» Prompt
Copy, from the entries below, each line in which the string "escalar" appears.

[Records from a collection]
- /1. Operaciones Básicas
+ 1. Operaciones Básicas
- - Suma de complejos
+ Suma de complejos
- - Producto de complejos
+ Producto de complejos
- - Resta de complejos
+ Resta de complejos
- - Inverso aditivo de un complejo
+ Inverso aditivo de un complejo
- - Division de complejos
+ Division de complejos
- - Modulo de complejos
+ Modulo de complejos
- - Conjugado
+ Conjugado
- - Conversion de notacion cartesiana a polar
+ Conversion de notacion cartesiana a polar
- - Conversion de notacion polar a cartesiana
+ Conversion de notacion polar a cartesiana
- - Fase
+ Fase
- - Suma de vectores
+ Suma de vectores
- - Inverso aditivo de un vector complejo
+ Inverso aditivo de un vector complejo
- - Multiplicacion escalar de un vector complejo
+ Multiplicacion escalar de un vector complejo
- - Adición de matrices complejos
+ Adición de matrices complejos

...

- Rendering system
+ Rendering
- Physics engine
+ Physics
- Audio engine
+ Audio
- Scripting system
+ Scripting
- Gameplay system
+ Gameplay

...

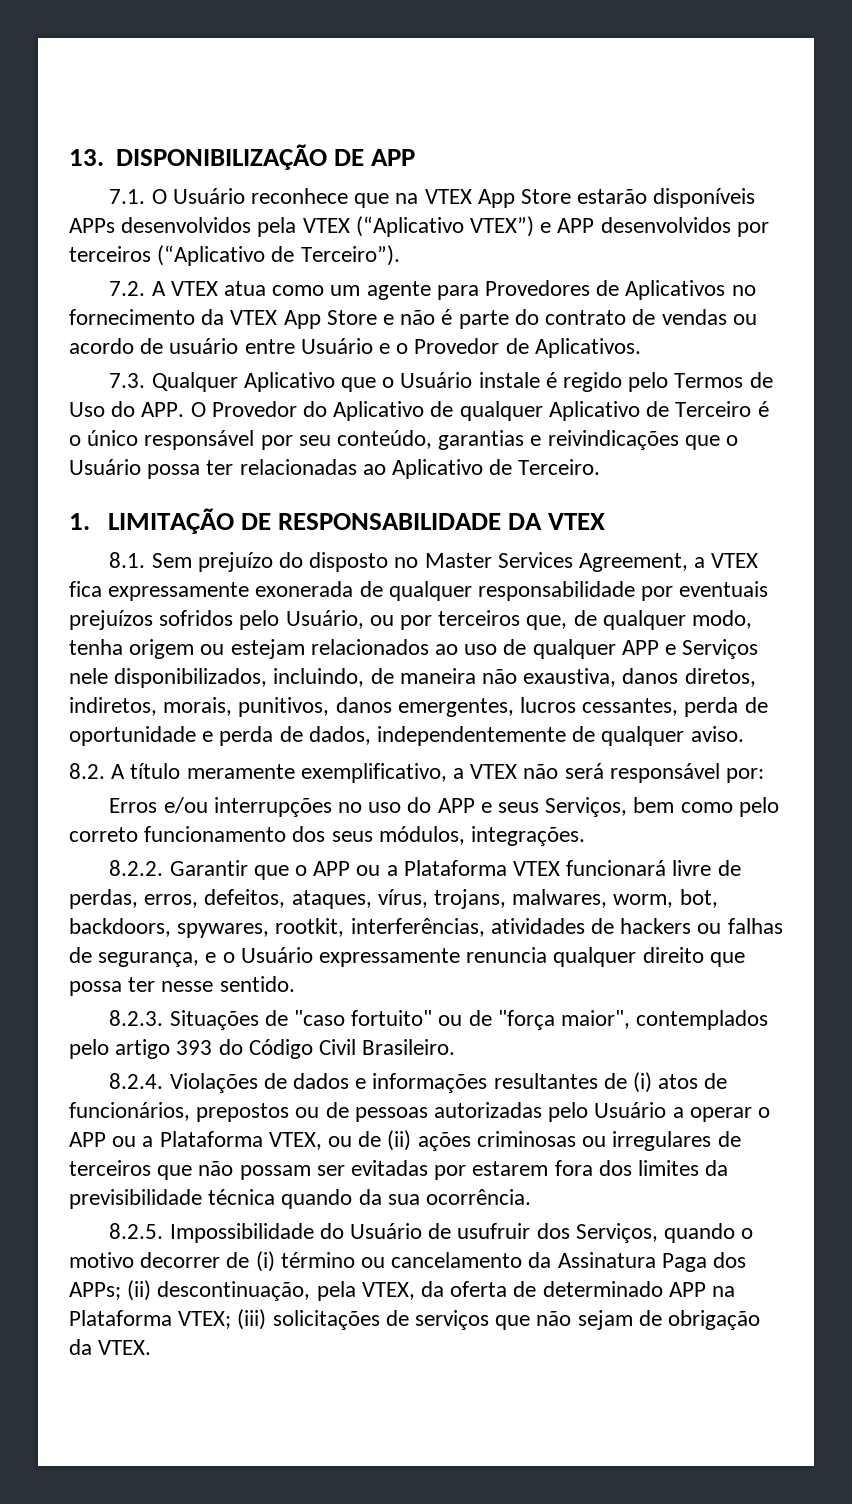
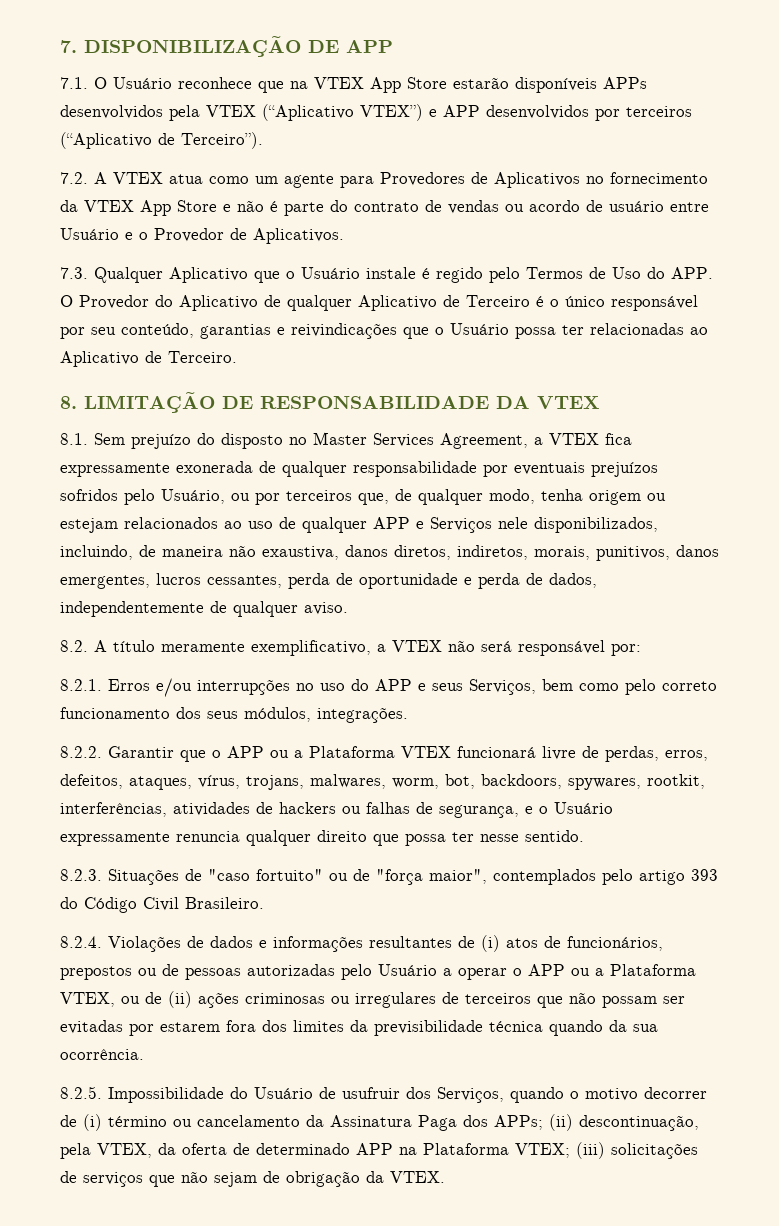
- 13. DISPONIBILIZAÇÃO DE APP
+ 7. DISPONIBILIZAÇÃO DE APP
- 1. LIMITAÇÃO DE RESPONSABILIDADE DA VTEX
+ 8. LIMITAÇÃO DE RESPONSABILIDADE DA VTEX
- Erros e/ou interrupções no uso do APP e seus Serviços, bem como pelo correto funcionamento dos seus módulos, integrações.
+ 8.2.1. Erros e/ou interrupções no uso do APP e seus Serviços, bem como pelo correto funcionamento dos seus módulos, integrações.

» Response to the exercise
- - Multiplicacion escalar de un vector complejo
+ Multiplicacion escalar de un vector complejo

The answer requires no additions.